Berdasarkan Peraturan Bank Indonesia Nomor 14/26/PBI/2012, bank berkategori BUKU I memiliki modal kurang dari Rp 1 triliun, BUKU II rentang Rp 1 triliun-Rp 5 triliun, BUKU III rentang Rp 5 triliun-Rp 30 triliun, dan BUKU IV lebih dari Rp 30 triliun.
Adapun menurut data Otoritas Jasa Keuangan (OJK) per Oktober 2018, terdapat 115 bank, baik konvensional maupun syariah di Indonesia.
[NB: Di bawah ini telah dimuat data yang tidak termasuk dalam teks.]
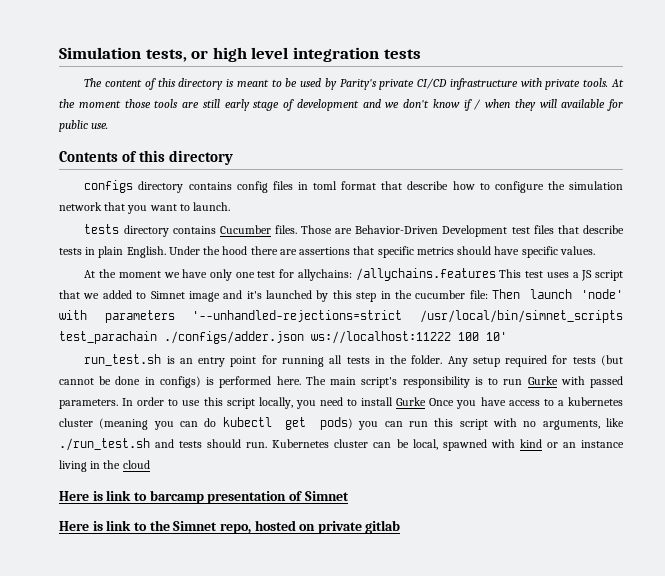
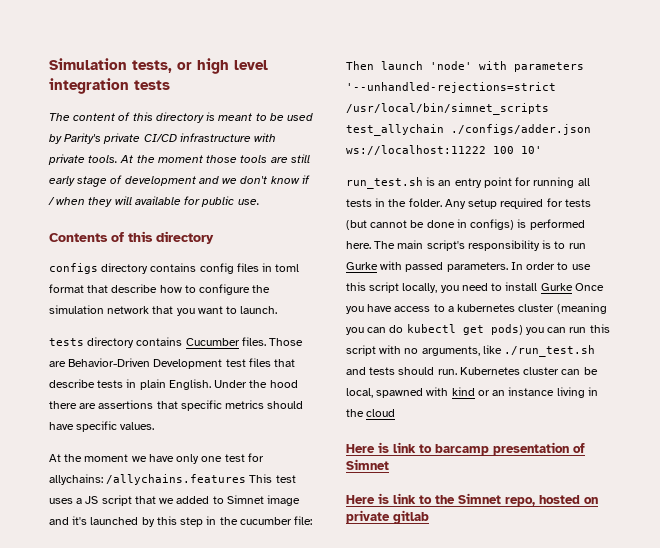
[59,331,157,344] test_parachain -> [346,124,444,136] test_allychain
Saat Bank Indonesia meluncurkan paket kebijakan untuk mendorong konsolidasi sesuai arah Arsitektur Perbankan Indonesia (API) pada 2006, terdapat 130 bank.
Dari total jumlah bank saat ini, hanya 5 bank konvensional yang termasuk kategori BUKU IV, yakni PT Bank Central Asia Tbk, PT Bank Mandiri (Persero) Tbk, PT Bank Rakyat Indonesia (Persero) Tbk, PT Bank Negara Indonesia (Persero) Tbk, dan PT Bank CIMB Niaga Tbk.
Untuk mendorong konsolidasi, OJK tengah mengkaji ulang Peraturan OJK Nomor 39/POJK.03/2017 tentang Kepemilikan Tunggal pada Perbankan Indonesia. Dalam aturan tersebut, bank pemegang saham pengendali hanya diizinkan mengelola satu bank. Mengelola dua bank diizinkan, selama bank yang diakuisisi memiliki prinsip pengelolaan berbeda, yakni konvensional dan syariah.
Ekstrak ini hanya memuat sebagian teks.